In the hands of famous XVI century physicians such as Paracelsus, alchemy was a tool used for ‘materia medica’ a pharmaceutical arsenal used in the treatment of patients and their ailments. The creation of drugs, potions and salves required knowledge of botany, access to herbaria and the work involved created a kind of ‘proto science’. On one occasion Paracelsus analyzed the composition of a meteor and finding that it was composed of iron and stone, told its finders that there was no point worshipping it, it wasn’t a sign from heaven, just an object that fell from the sky. He was just as tactless in confronting his medical colleagues who were mired in the teaching of Galen, a second century Greco-Roman physician and surgeon whose works had such power over medieval medical minds, that they stopped asking questions, leaving medicine utterly unhelpful in the face of epidemic bacterial diseases and rising threats such as diabetes mellitus, a once rare disease that now began to grow in frequency as new ways of making money and new demands for imports of sugar and fine goods began to transform society.

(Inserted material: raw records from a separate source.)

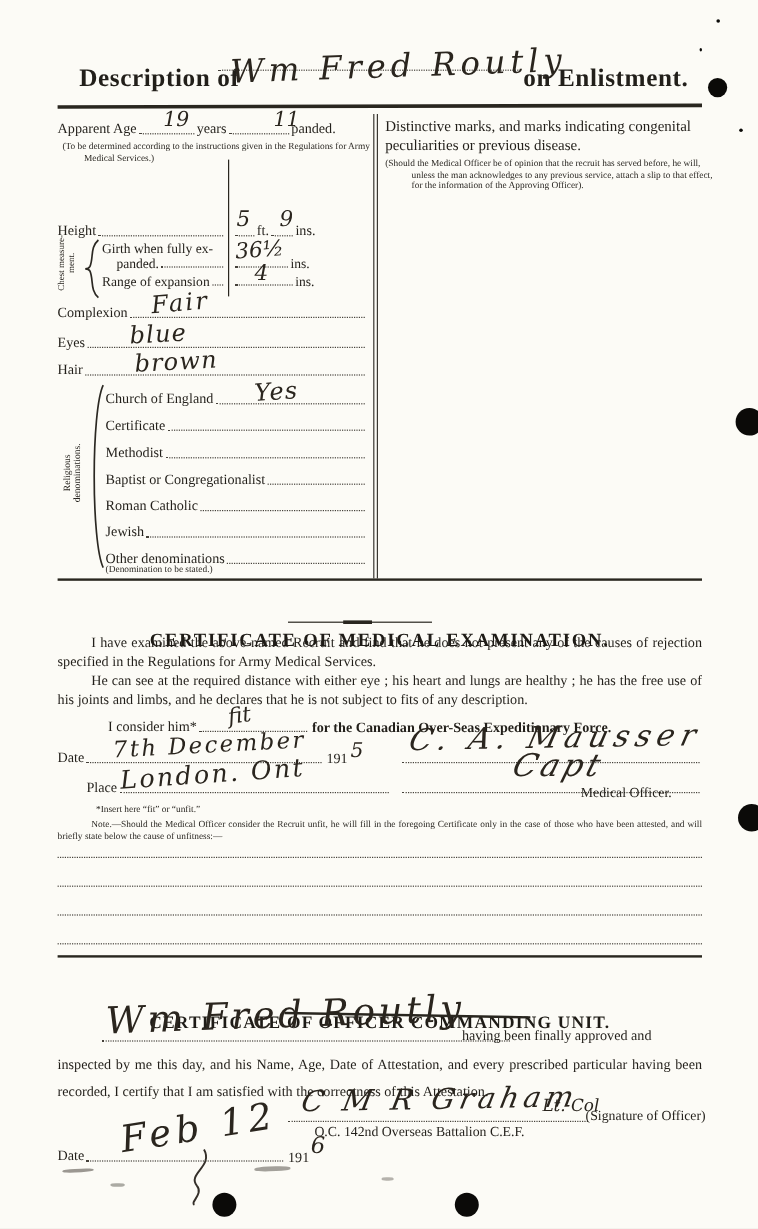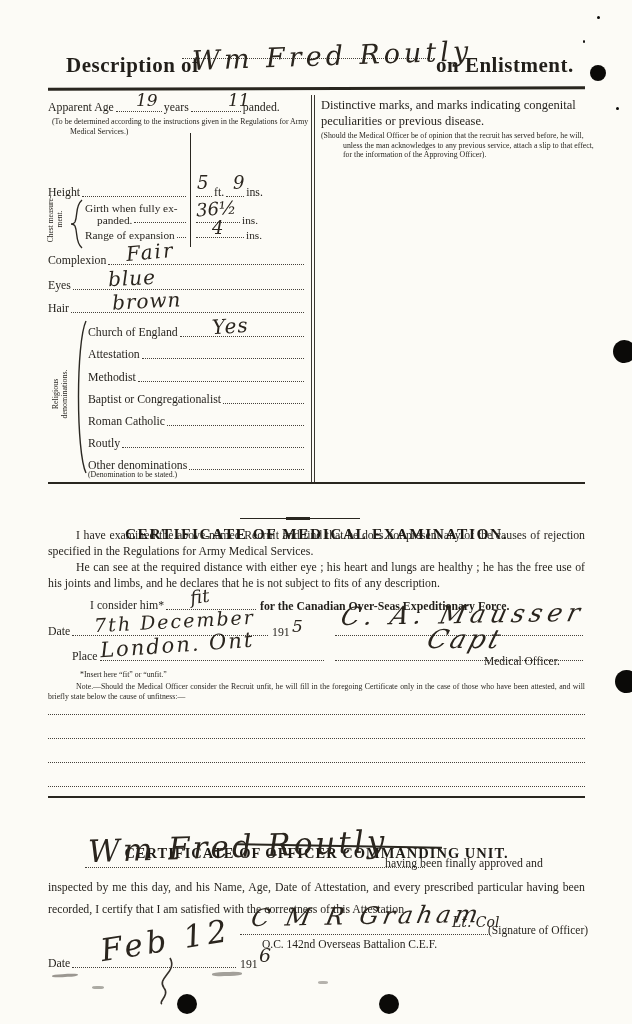--- a/index.html
+++ b/index.html
@@ -112,7 +112,7 @@
   </div>
   <span class="hd" style="left:212px;top:314px;font-size:20px;letter-spacing:1px;transform:rotate(-4deg);">Yes</span>
   <div class="row" style="left:88px;top:347px;width:218px;font-size:11.8px;">
-    <span>Attestation</span>
+    <span>Certificate</span>
     <span class="lead f1"></span>
   </div>
   <div class="row" style="left:88px;top:370px;width:218px;font-size:11.8px;">

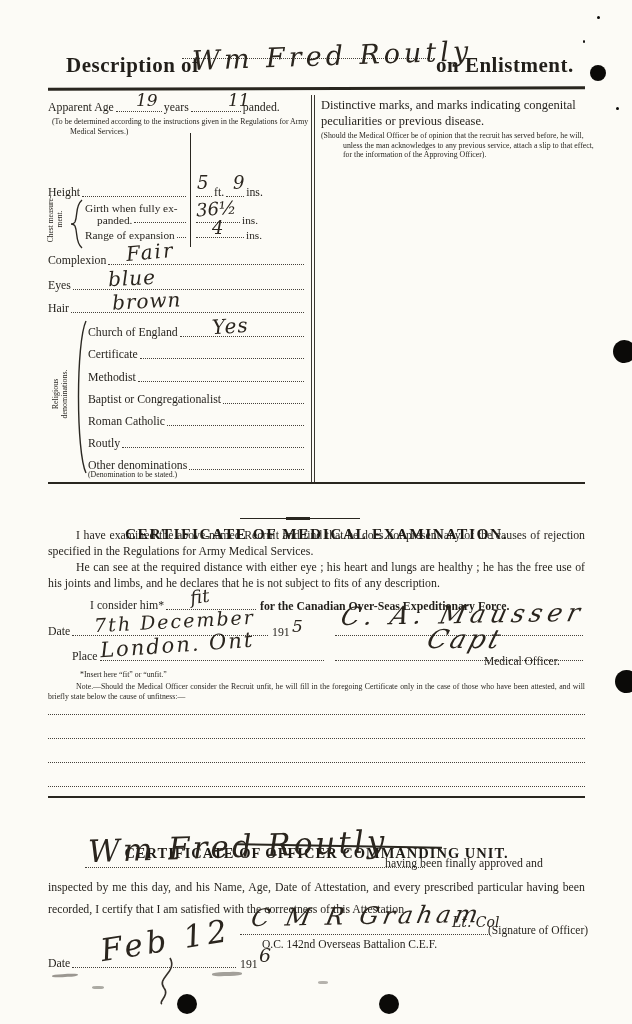--- a/index.html
+++ b/index.html
@@ -128,7 +128,7 @@
     <span class="lead f1"></span>
   </div>
   <div class="row" style="left:88px;top:436px;width:218px;font-size:11.8px;">
-    <span>Routly</span>
+    <span>Jewish</span>
     <span class="lead f1"></span>
   </div>
   <div class="row" style="left:88px;top:458px;width:218px;font-size:11.8px;">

Another form of transformation was the demand for religious reformation and the iconoclastic forces that it set in motion. On one side of the line, religious orthodoxy and magical thinking, on the other a demand for accuracy in tracking the movement of planets, developing a more humane approach to surgery and medicine and translating religious texts into languages that gave new meaning to religious belief. These new intellectual ventures had the effect of putting man at the center of the universe and displacing divine authority and the prestige of those who chose to interpret it. Wars resulted and people suffered.
Surgeons such as Ambroise Pare developed new ways to heal wounds; anatomists such as Andreas van Wessel, threw aside the texts of Galen performed his own dissections, made meticulous drawings and woodcuts and had the wisdom to ask the artist Johan van Calcar, a student of Titian, to illustrate his great textbook on human anatomy. At the same time, great artists such as Leonardo and Michelangelo followed the instruction of the art theorist Leon Alberti, to study and practice anatomy, so that both painting and sculpture could more faithfully render images of both surface and the structures that underlie it. Both anatomists and artists found common purpose in a relentless emphasis on accuracy; over the next century this was to lead to new insights into human physiology, as William Harvey, a student at Padua, was influenced by the work of Vesalius, Fallopio and Fabricius.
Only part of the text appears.